Parser combinator libraries

-- | @'ParsecT' e s m a@ is a parser with custom data component of error
-- @e@, stream type @s@, underlying monad @m@ and return type @a@.
newtype ParsecT e s m a = ParsecT
  { unParser ::
      forall b.
      State s e ->
      (a -> State s e -> Hints (Token s) -> m b) -> -- consumed-OK
      (ParseError s e -> State s e -> m b) -> -- consumed-error
      (a -> State s e -> Hints (Token s) -> m b) -> -- empty-OK
      (ParseError s e -> State s e -> m b) -> -- empty-error
      m b
  }
-- snippet taken from the Text.Megaparsec.Internal.ParsecT datatype

parsec — the first mature library, very old

attoparsec — fast, poor error messages, backtracks by default

megaparsec — excellent error messages, mature

Types in mature libraries are scary...

Testing

Testing libraries

hspec — declarative unit testing

hedgehog — property-based testing

tasty — testing framework for combining different approaches

tasty-hspec — tasty provider for hspec

tasty-hedgehog — tasty provider for hedgehog

It's easier to understand and write things if you're familiar with the IO monad and do-notation but bear with me...

Unit testing

HSpec library (1 / 2)

Test.Unit module

module Test.Unit
       ( hspecTestTree
       ) where

import Data.Maybe (isJust, isNothing)

import Test.Tasty (TestTree)
import Test.Tasty.Hspec (Spec, describe, it, shouldBe, shouldSatisfy, testSpec)

import Parser (char, eof, runP)

hspecTestTree :: IO TestTree
hspecTestTree = testSpec "Simple parser" spec_Parser

spec_Parser :: Spec
spec_Parser = do
  describe "eof works" $ do
    it "eof on an empty input" $
      runP eof "" `shouldSatisfy` isJust
    it "eof on a non-empty input" $
      runP eof "x" `shouldSatisfy` isNothing
  describe "char works" $ do
    it "char parses a character" $
      runP (char 'a') "abc" `shouldBe` Just ('x', "bc")

HSpec library (2 / 2)

Now using our TestTree

module Main where

import Test.Tasty (defaultMain, testGroup)

import Test.Unit (hspecTestTree)

main :: IO ()
main = hspecTestTree >>= \unitTests ->
       let allTests = testGroup "Parser" [unitTests]
       in defaultMain allTests

Property-based testing

Shalyto

Writing unit tests for different cases is really boring and tedious.

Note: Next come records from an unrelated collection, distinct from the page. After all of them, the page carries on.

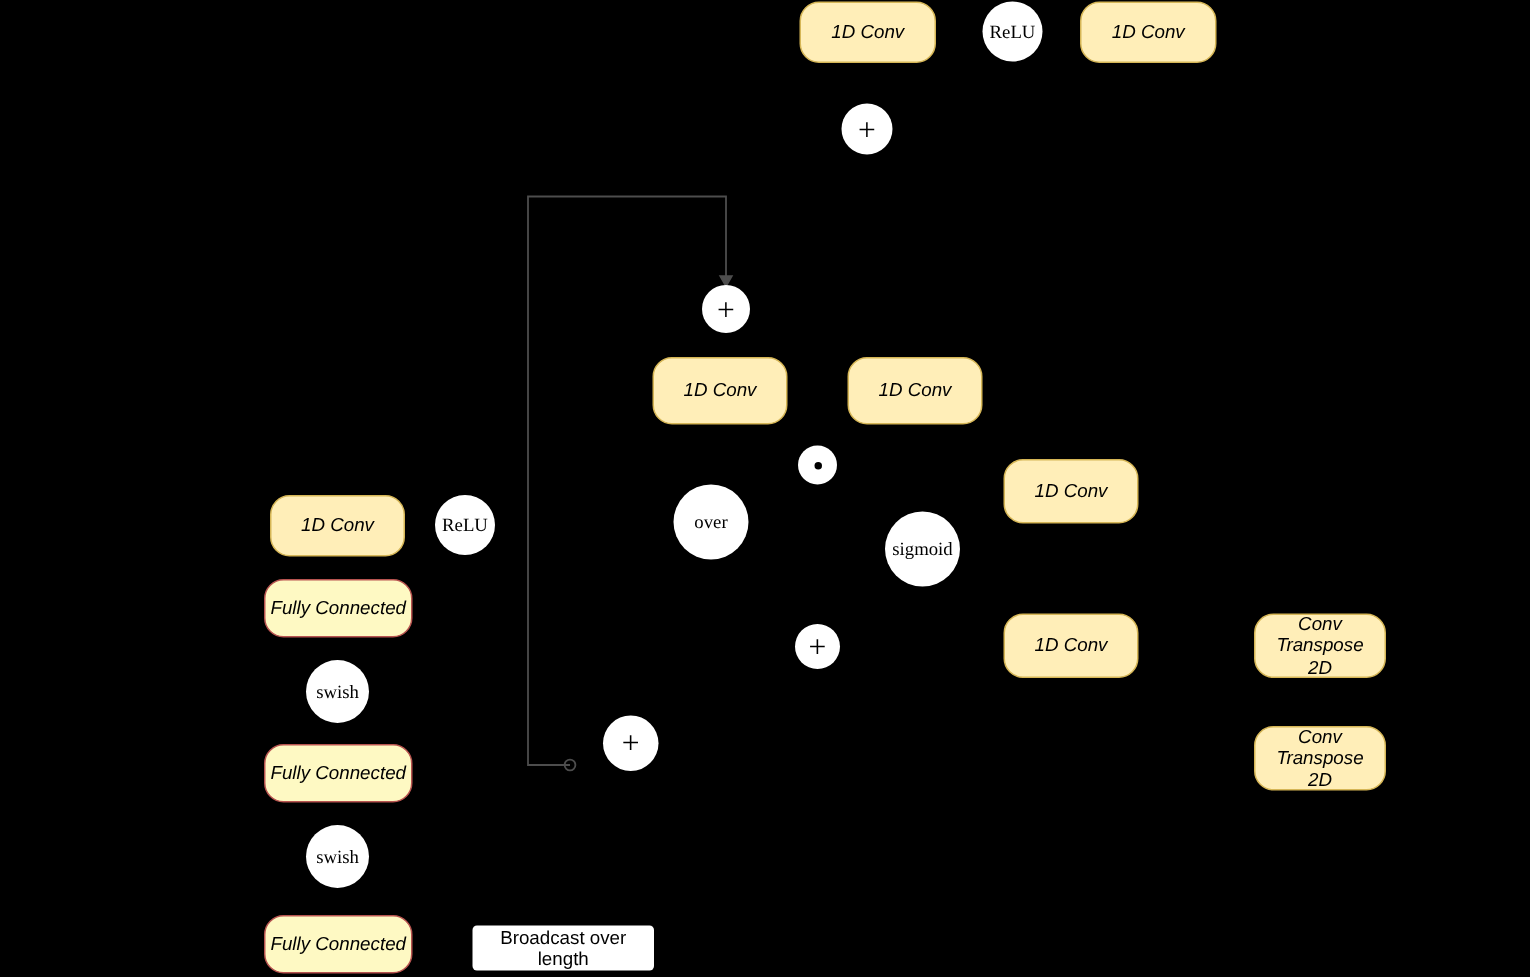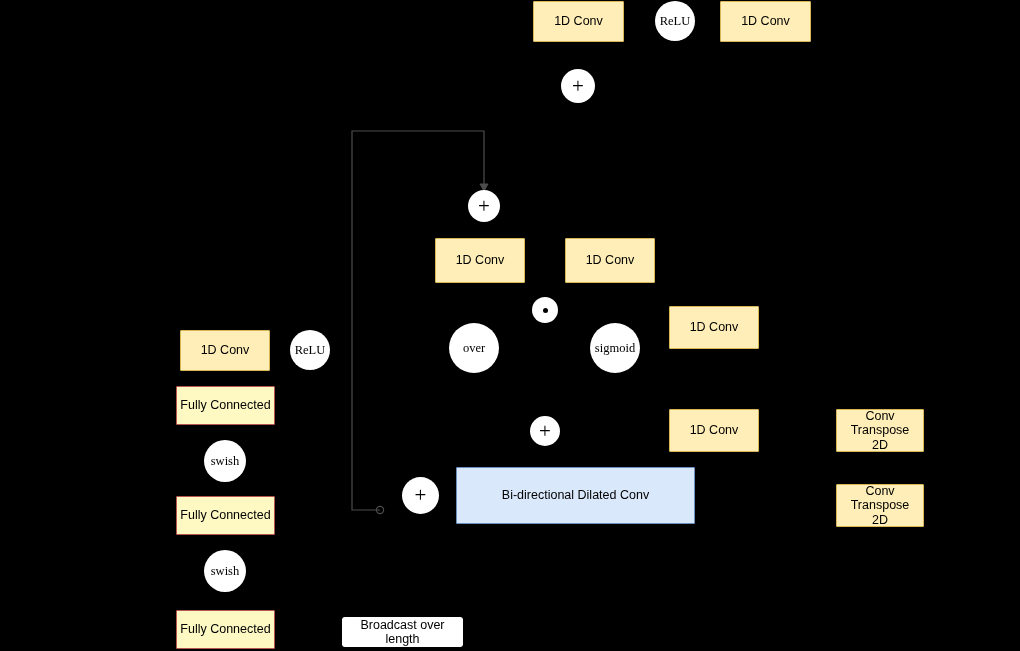--- a/index.html
+++ b/index.html
@@ -35,10 +35,11 @@
     white-space: pre-line;
   }
   .box {
-    border-radius: 1px;
+    border-radius: 13px;
     border-width: 1px;
     border-style: solid;
     font-size: 12.5px;
+    font-style: italic;
   }
   .box.yellow {
     background: #ffeeb8;

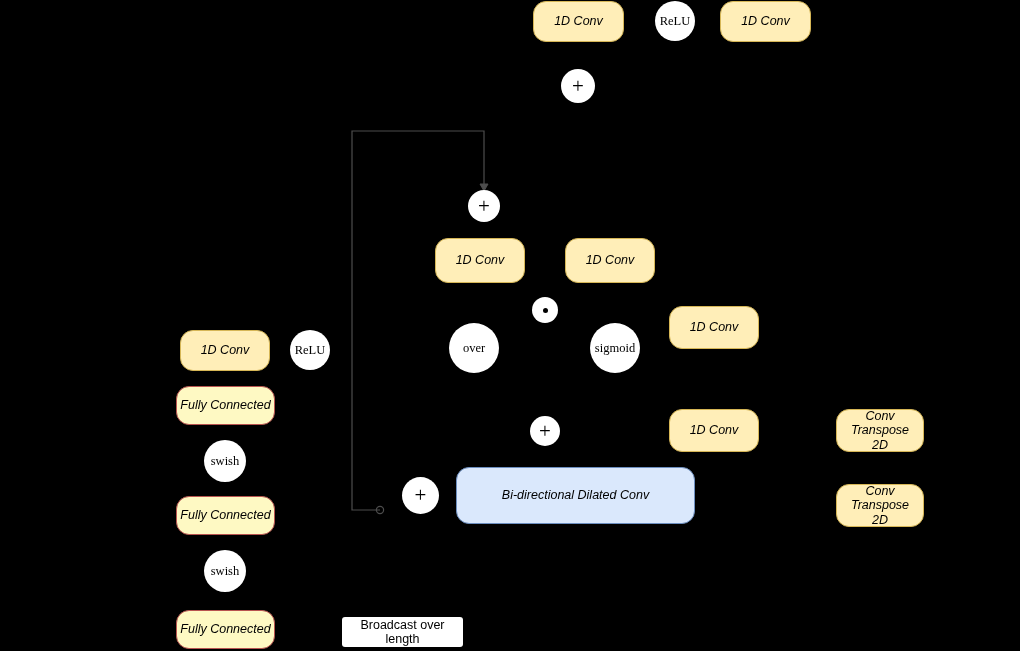--- a/index.html
+++ b/index.html
@@ -116,7 +116,7 @@
 
   <div class="node circle" style="left:449px;top:323px;width:50px;height:50px;">over</div>
 
-  <div class="node circle" style="left:590px;top:323px;width:50px;height:50px;">sigmoid</div>
+  <div class="node circle" style="left:590px;top:341px;width:50px;height:50px;">sigmoid</div>
 
   <div class="node box yellow" style="left:669px;top:306px;width:90px;height:43px;">1D Conv</div>
 

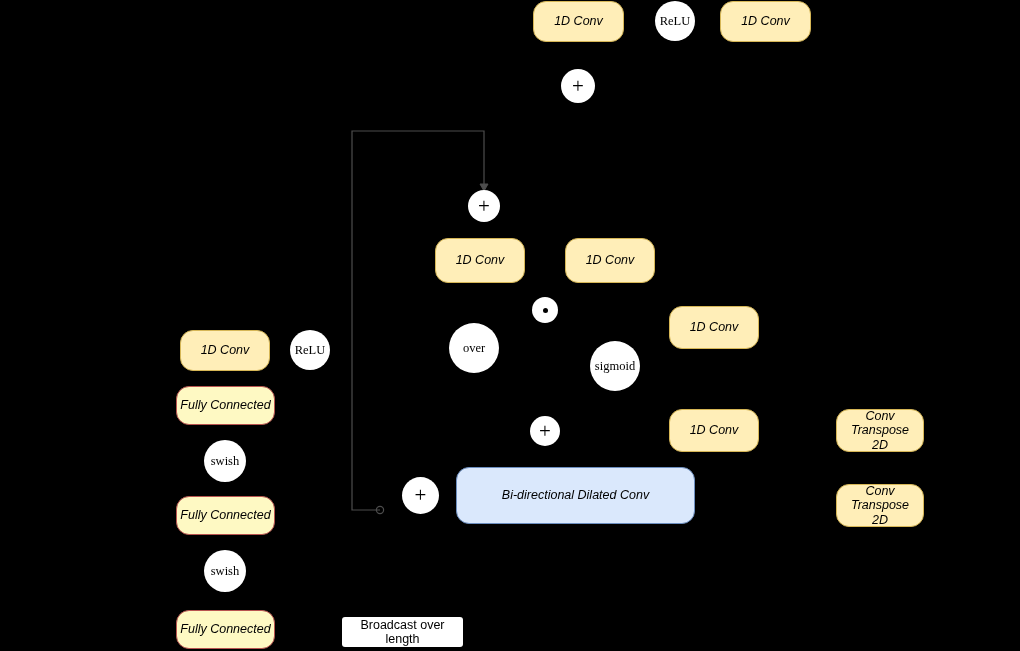--- a/index.html
+++ b/index.html
@@ -143,7 +143,6 @@
 
   <div class="node circle op" style="left:402px;top:477px;width:37px;height:37px;">+</div>
 
-  <div class="node box blue" style="left:456px;top:467px;width:239px;height:57px;">Bi-directional Dilated Conv</div>
 
   <div class="node box yellow" style="left:836px;top:484px;width:88px;height:43px;">Conv Transpose
 2D</div>

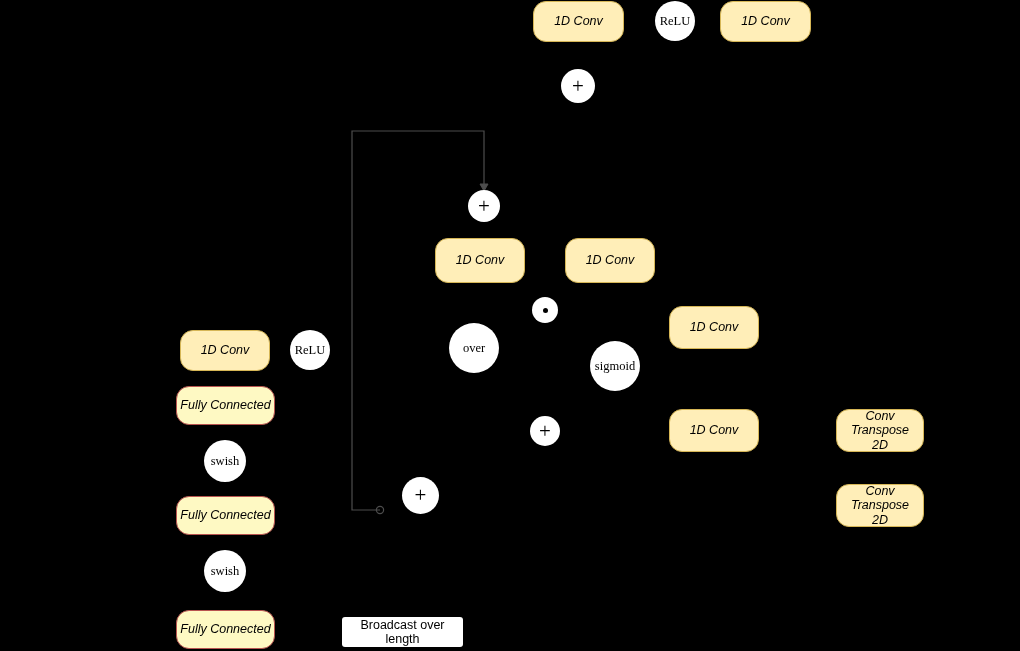--- a/index.html
+++ b/index.html
@@ -82,7 +82,6 @@
     border-radius: 3px;
     font-size: 12.5px;
     padding: 0 3px;
-    margin-left: 27px;
   }
 </style>
 </head>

We have a lot of functions, some of which may have corner cases, and our tests will be quite limited in terms of the size of the test set.

With property-based testing:

1. Library generates arbitrary input for your function.

2. Instead of specifying expected values you specify desired properties to which function results should satisfy.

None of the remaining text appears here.